華為はこの日「米国ウォール・ストリート・ジャーナルの報道に対する華為の立場」という資料を出し「(米国政府の)こうした行動に驚かざるをえない。政府の行動が該当する管轄範囲を越える場合、これを激励したり容認してはならない」と反発した。さらに続けて「華為は、世界170社あまりの国の主要通信社、国内外500大企業、および数億人の消費者にサービスを提供している。多くの企業および消費者が華為を選択する理由は、華為に対する信頼とその価値を認めているため」と強調した。華為は「パートナー社および顧客は、客観的な判断により正確な選択をすると信じる」と付け加えた。
華為は、サムスン電子、アップルと共に世界スマートフォン市場を先導する中国の通信装備企業だ。移動通信の基地局やインターネット・ネットワーク装備市場では世界の先端を走っている。

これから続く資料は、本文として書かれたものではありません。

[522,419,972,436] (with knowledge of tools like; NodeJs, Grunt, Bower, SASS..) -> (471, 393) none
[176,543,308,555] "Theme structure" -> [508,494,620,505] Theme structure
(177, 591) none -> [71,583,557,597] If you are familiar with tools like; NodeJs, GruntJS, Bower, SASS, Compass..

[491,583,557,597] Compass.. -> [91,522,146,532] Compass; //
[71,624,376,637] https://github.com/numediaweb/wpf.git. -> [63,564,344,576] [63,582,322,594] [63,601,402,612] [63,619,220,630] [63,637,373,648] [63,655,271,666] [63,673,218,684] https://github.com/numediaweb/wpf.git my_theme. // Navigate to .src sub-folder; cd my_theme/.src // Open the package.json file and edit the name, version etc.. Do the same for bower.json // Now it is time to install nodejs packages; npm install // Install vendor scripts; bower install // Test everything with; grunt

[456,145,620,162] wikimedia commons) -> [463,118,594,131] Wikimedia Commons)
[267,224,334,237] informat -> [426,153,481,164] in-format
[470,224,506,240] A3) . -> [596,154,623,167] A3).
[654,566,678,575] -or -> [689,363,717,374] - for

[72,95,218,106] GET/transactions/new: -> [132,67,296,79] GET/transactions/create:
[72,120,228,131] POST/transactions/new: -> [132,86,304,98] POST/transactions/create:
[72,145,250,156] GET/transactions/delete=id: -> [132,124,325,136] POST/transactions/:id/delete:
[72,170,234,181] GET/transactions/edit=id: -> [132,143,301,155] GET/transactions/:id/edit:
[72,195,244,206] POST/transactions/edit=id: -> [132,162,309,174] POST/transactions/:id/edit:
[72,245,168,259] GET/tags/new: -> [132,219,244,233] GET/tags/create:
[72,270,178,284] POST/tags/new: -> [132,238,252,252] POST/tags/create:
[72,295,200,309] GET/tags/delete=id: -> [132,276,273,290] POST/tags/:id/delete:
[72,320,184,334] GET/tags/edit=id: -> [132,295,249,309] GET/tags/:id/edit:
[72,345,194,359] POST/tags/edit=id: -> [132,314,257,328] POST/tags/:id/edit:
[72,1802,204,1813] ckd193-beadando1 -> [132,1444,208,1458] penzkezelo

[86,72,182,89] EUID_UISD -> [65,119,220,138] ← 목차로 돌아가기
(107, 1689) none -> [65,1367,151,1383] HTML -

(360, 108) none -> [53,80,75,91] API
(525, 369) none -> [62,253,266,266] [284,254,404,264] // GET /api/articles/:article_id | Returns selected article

ウォール・ストリート・ジャーナルは、「米国の今回の措置は、華為の装備が米国に入って来られないようにする作戦の戦線を海外に拡張したもの」と分析した。華為は、2012年の米国議会報告書で、内偵や通信妨害など国家安保を脅かす恐れがある所に挙げられ、中国の別の大型通信装備企業のZTEとともに、米国市場への接近が封鎖されたことがある。米国議会は、連邦公共機関が華為とこれらの企業から装備を買い入れる行為を禁止した。これによりAT&Tやホライズンなど米国の移動通信企業も華為のスマートフォンを発売できない。
米国の華為装備使用抑制が、デジタル世界の支配権をめぐり米国が同盟国と手を握って、中国と「技術冷戦」を繰り広げていると見なければならないという解釈も出ている。米国政府が、挑発を日常的に行う国家や完全な敵性国を含む権威主義的な政権に利益を与える技術強豪がはびこることを強く懸念しているということだ。米国と共に情報共同体“Five Eyes”を構成する英国・カナダ・オーストラリア・ニュージーランドと韓国のSKテレコム(SKT)・KTは、すでに公開的に華為の次世代移動通信装備を導入しないと宣言した。
ウォール・ストリート・ジャーナルは、米国の今回の動きに対して「米中貿易戦争のもう一つの戦線」という解釈も出した。